[What the task asks]:
Collect each line of the records containing the string "Bull".

--- Records shown ---

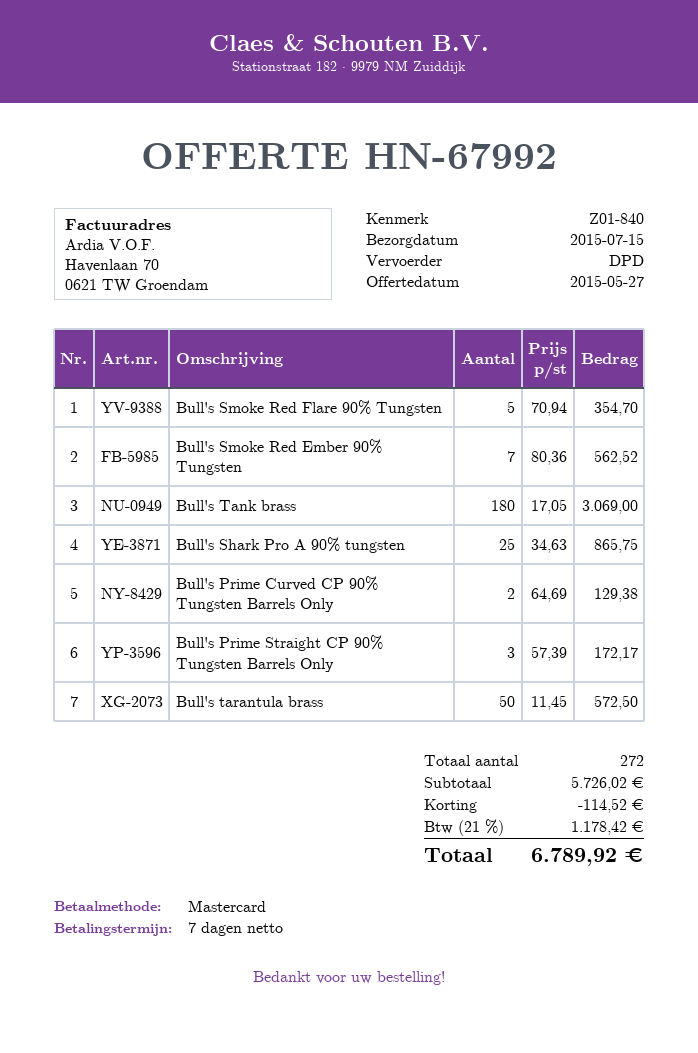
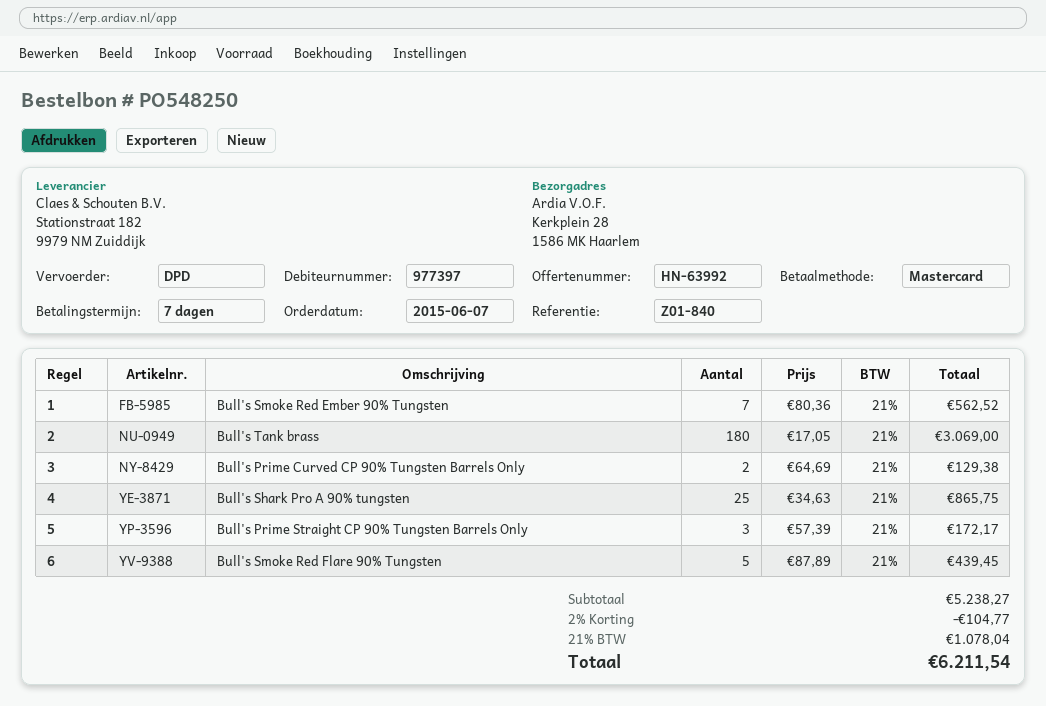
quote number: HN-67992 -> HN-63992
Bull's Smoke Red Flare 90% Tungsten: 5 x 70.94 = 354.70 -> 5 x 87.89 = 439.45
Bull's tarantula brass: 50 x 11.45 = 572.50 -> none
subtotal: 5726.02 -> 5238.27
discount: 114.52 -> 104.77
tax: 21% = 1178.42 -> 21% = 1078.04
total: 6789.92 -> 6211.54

---

[Task output]:
Bull's Smoke Red Flare 90% Tungsten: 5 x 70.94 = 354.70 -> 5 x 87.89 = 439.45
Bull's tarantula brass: 50 x 11.45 = 572.50 -> none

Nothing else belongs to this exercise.